**Assigned task**
Write the records out again without change. Leave the pictures behind.
___
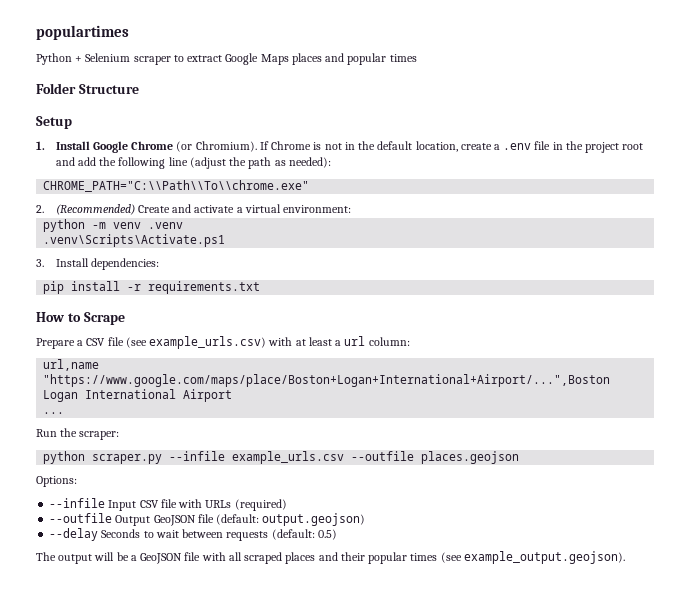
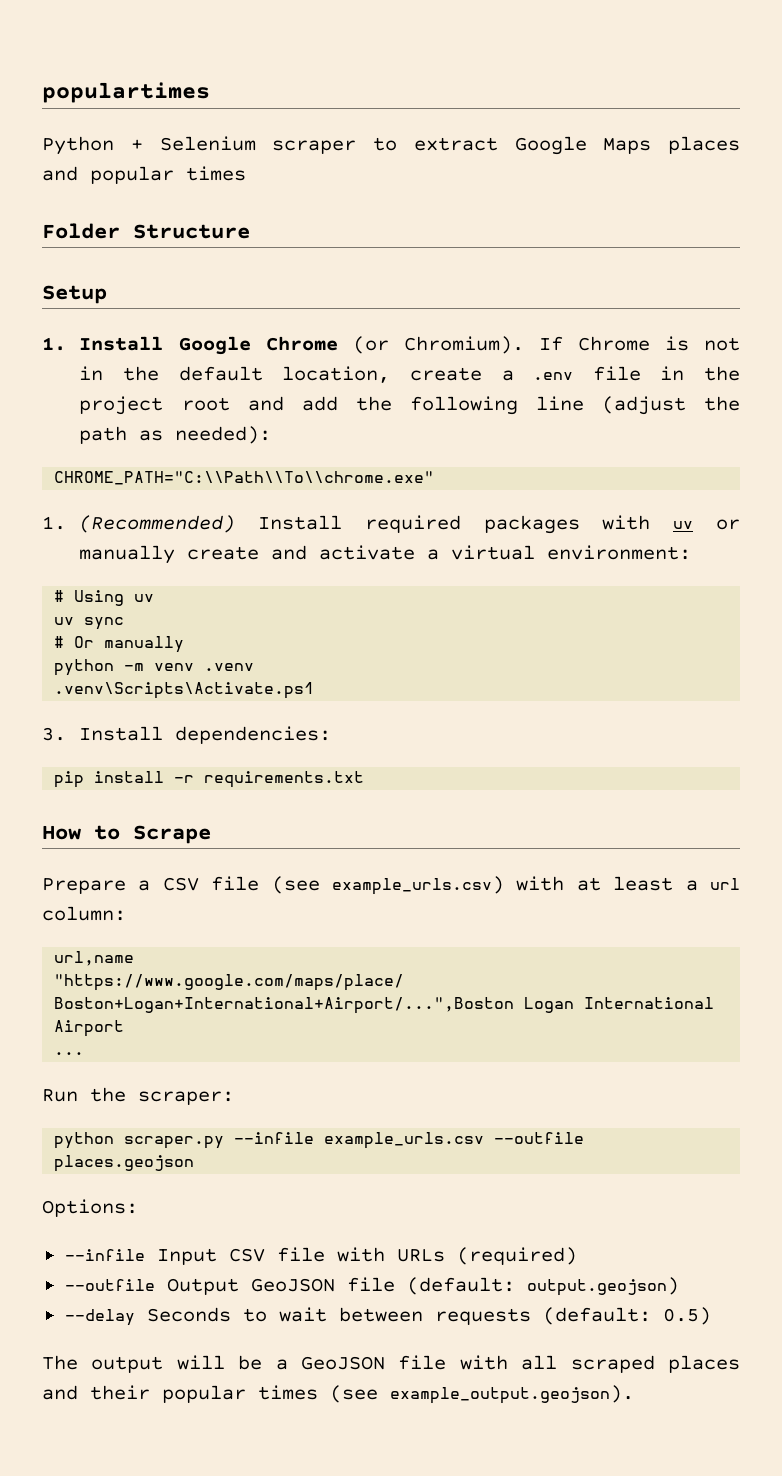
- 2. (Recommended) Create and activate a virtual environment:
+ 1. (Recommended) Install required packages with uv or manually create and activate a virtual environment:
+ # Using uv
+ uv sync
+ # Or manually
___
**Problem solution**
- 2. (Recommended) Create and activate a virtual environment:
+ 1. (Recommended) Install required packages with uv or manually create and activate a virtual environment:
+ # Using uv
+ uv sync
+ # Or manually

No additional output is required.